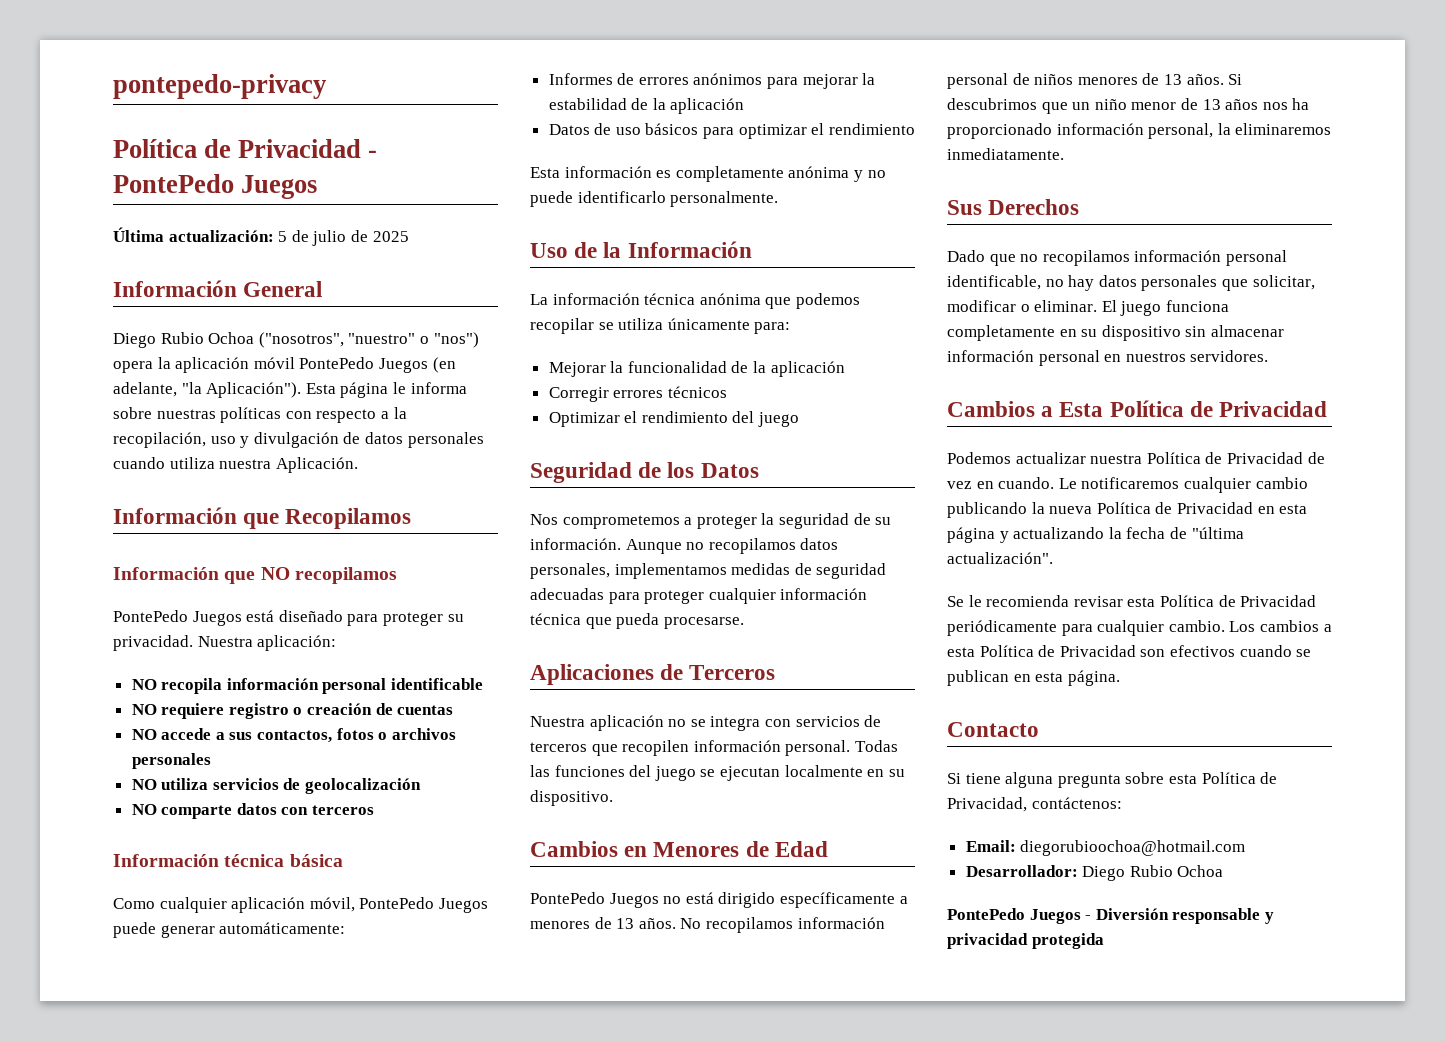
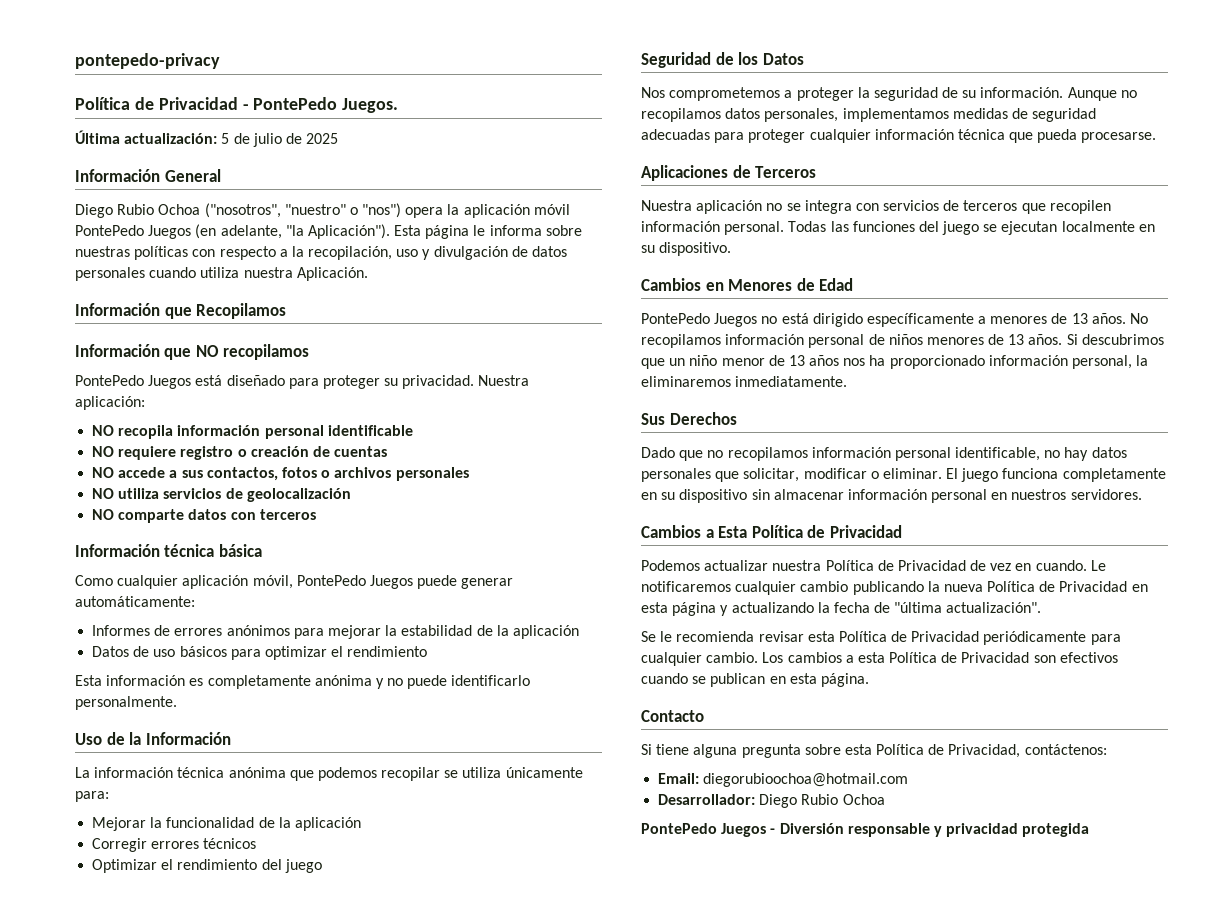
- Política de Privacidad - PontePedo Juegos
+ Política de Privacidad - PontePedo Juegos.

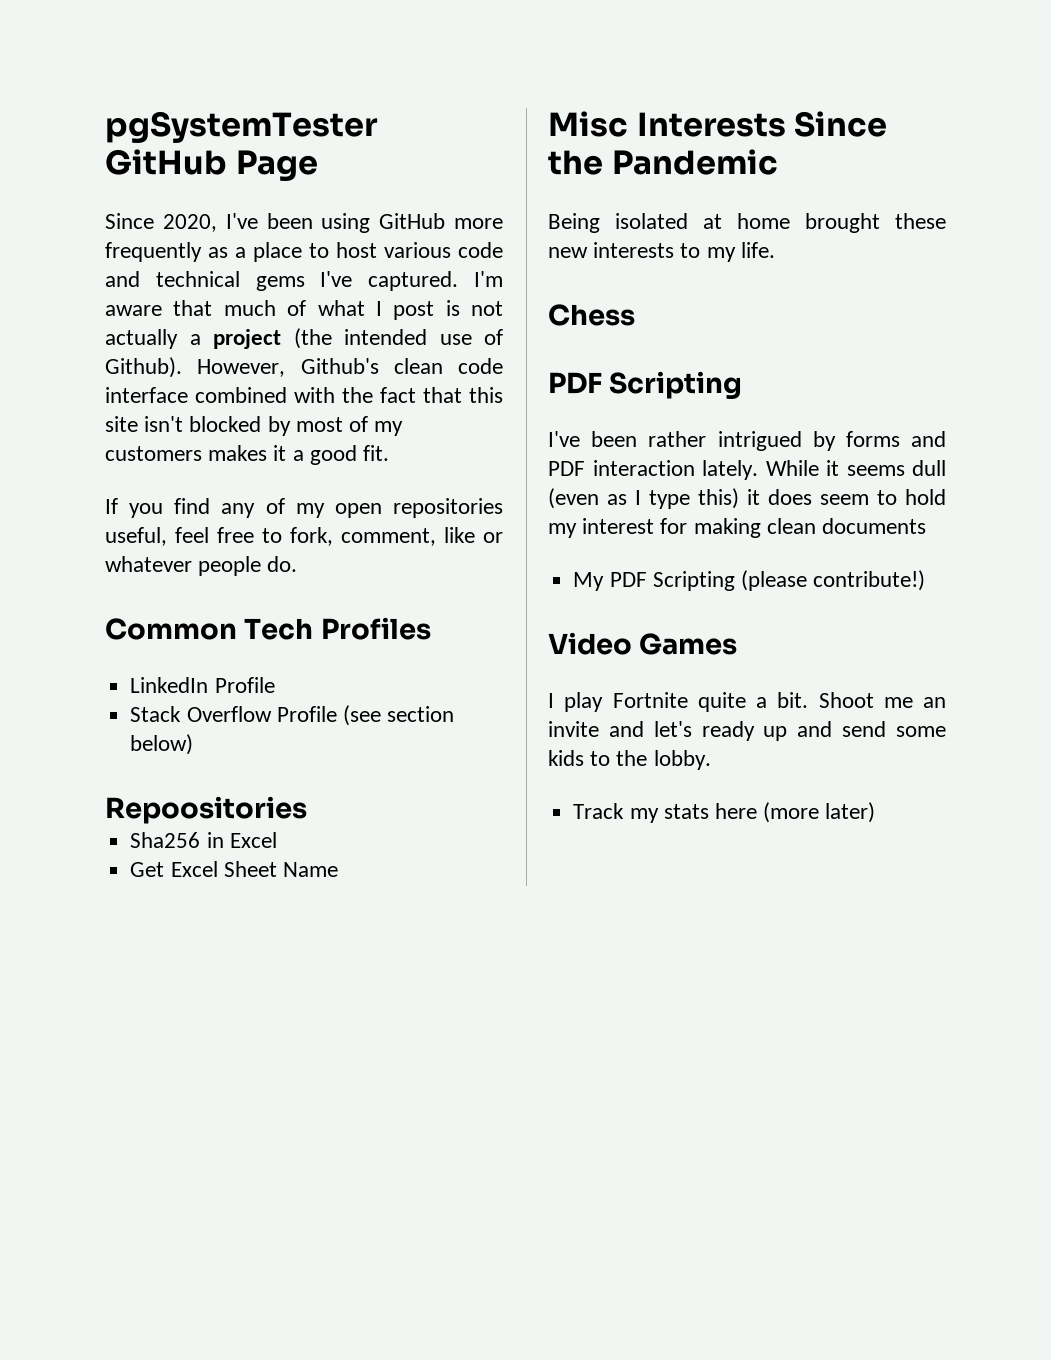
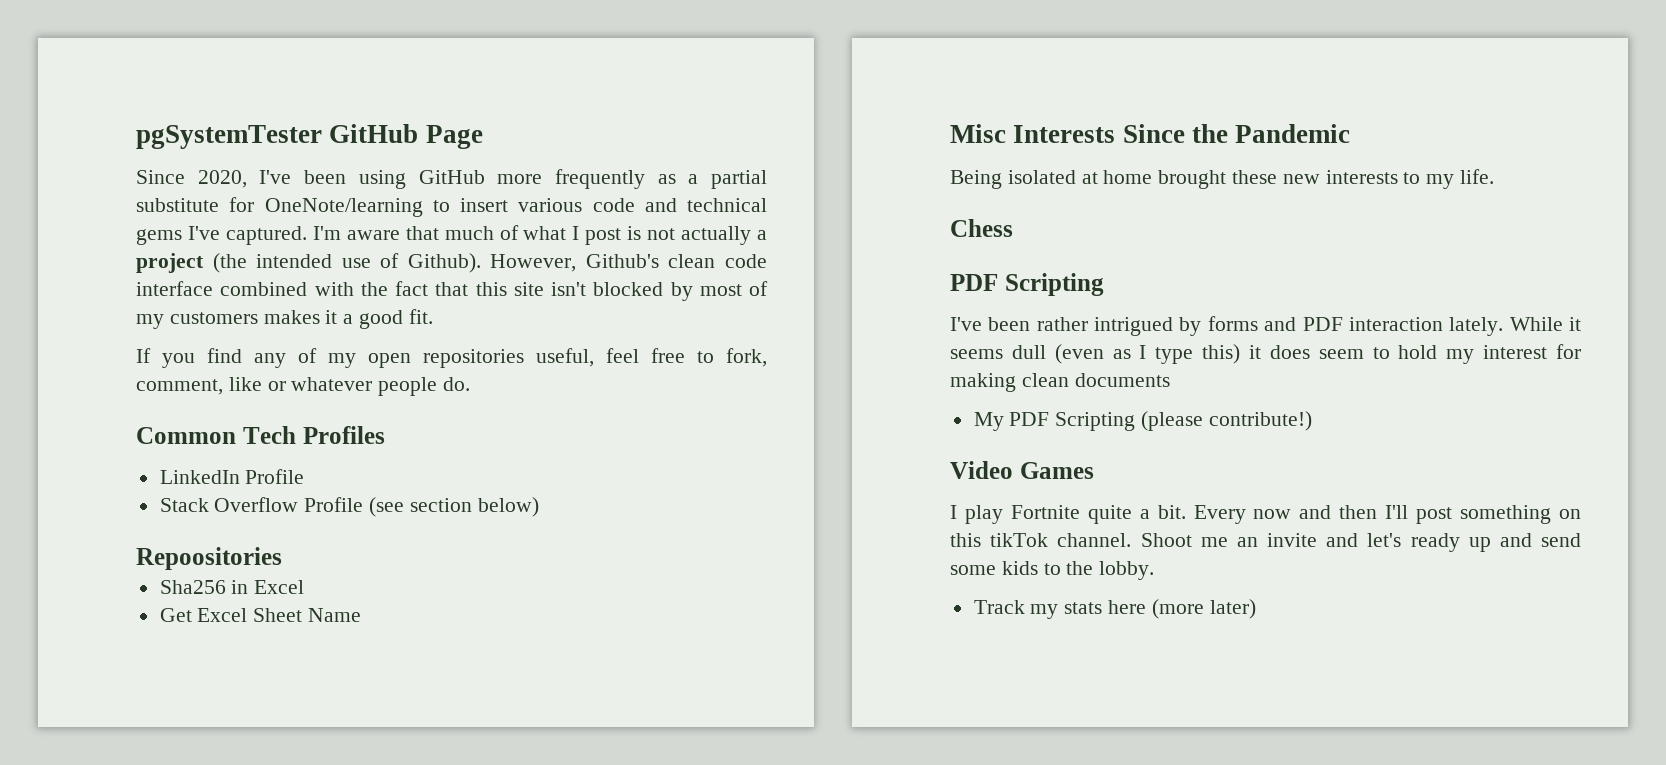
- Since 2020, I've been using GitHub more frequently as a place to host various code and technical gems I've captured.
+ Since 2020, I've been using GitHub more frequently as a partial substitute for OneNote/learning to insert various code and technical gems I've captured.
+ Every now and then I'll post something on this tikTok channel.

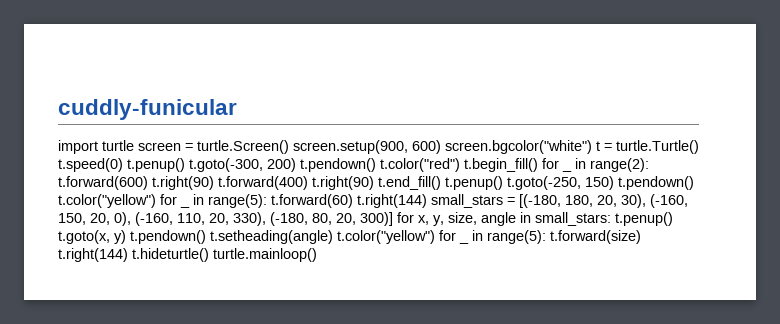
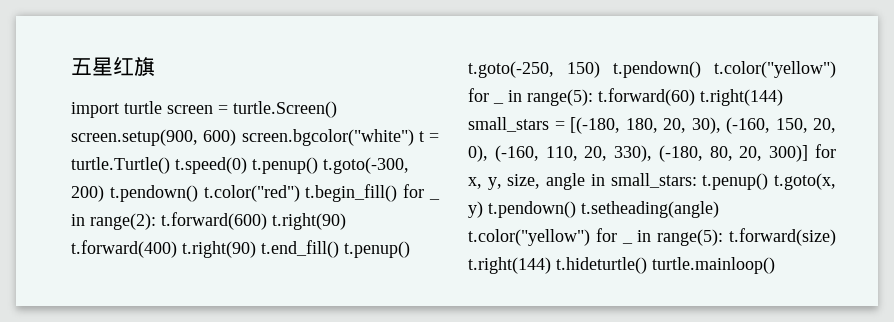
- cuddly-funicular
+ 五星红旗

──────────────────────────────

● **Instructions to follow**
Without the pictures, transcribe exactly the lines above from the one containing "insert various code and technical gems I've captured." through the last.

● **Written response**
+ Since 2020, I've been using GitHub more frequently as a partial substitute for OneNote/learning to insert various code and technical gems I've captured.
+ Every now and then I'll post something on this tikTok channel.

- cuddly-funicular
+ 五星红旗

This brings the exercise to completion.